### EXERCISE GOAL:
In the listing below, a line holding "- ☐ Auto-Dialer System" and a line holding "Complete, implementation pending)" mark the range. Retype both exactly, with all lines between them.

### RECORDS:
========================================================================

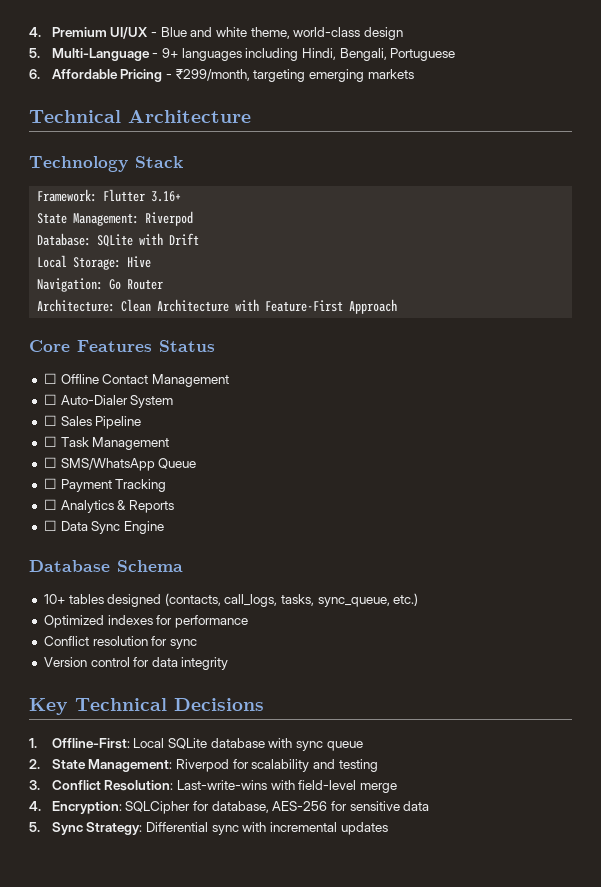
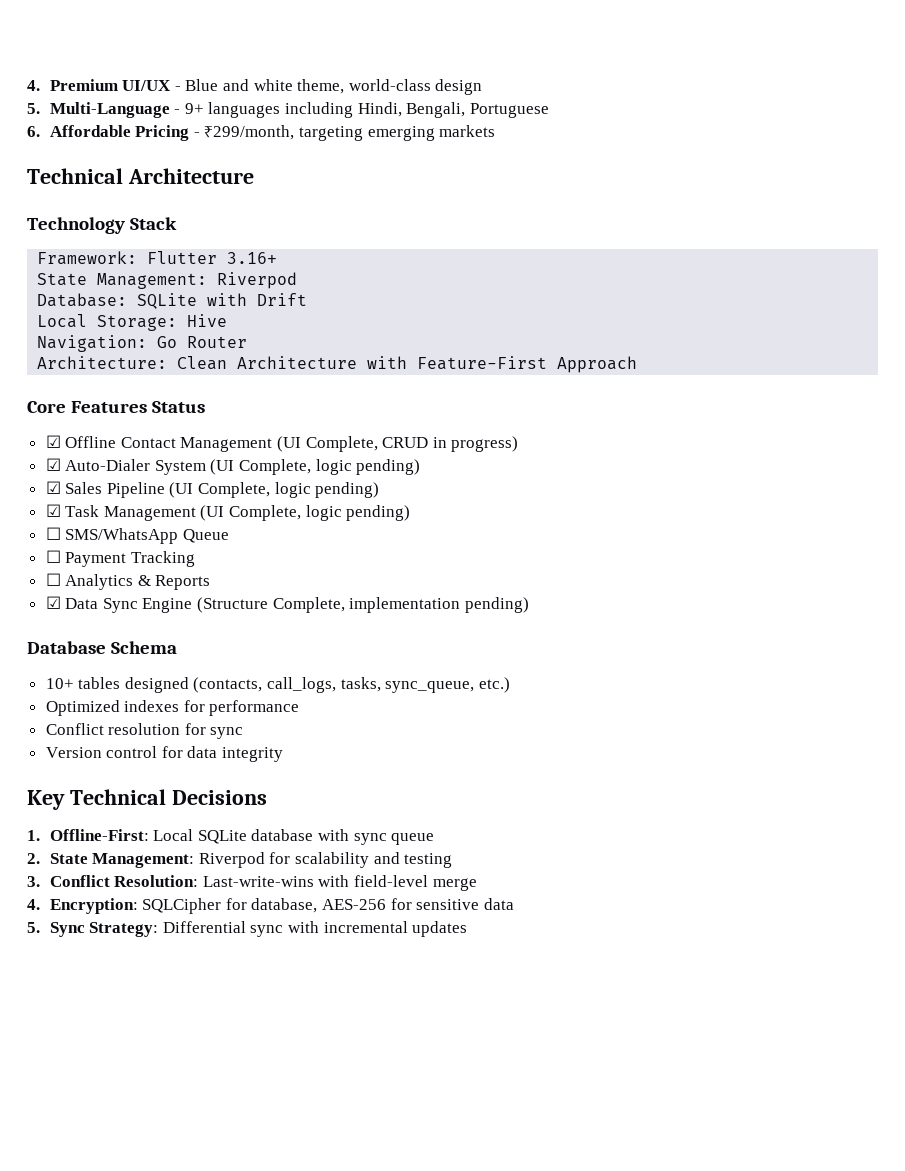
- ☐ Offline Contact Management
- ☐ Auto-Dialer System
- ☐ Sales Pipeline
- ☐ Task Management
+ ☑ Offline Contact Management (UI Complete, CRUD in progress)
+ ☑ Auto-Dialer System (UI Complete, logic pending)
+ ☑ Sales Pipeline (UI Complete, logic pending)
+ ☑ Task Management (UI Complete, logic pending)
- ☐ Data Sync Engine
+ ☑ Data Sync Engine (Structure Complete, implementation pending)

========================================================================

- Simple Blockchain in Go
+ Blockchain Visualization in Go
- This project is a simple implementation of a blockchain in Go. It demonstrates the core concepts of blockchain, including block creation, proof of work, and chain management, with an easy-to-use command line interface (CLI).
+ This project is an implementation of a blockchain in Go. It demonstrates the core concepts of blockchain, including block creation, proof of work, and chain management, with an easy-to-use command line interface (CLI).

========================================================================

### WRITTEN ANSWER:
- ☐ Auto-Dialer System
- ☐ Sales Pipeline
- ☐ Task Management
+ ☑ Offline Contact Management (UI Complete, CRUD in progress)
+ ☑ Auto-Dialer System (UI Complete, logic pending)
+ ☑ Sales Pipeline (UI Complete, logic pending)
+ ☑ Task Management (UI Complete, logic pending)
- ☐ Data Sync Engine
+ ☑ Data Sync Engine (Structure Complete, implementation pending)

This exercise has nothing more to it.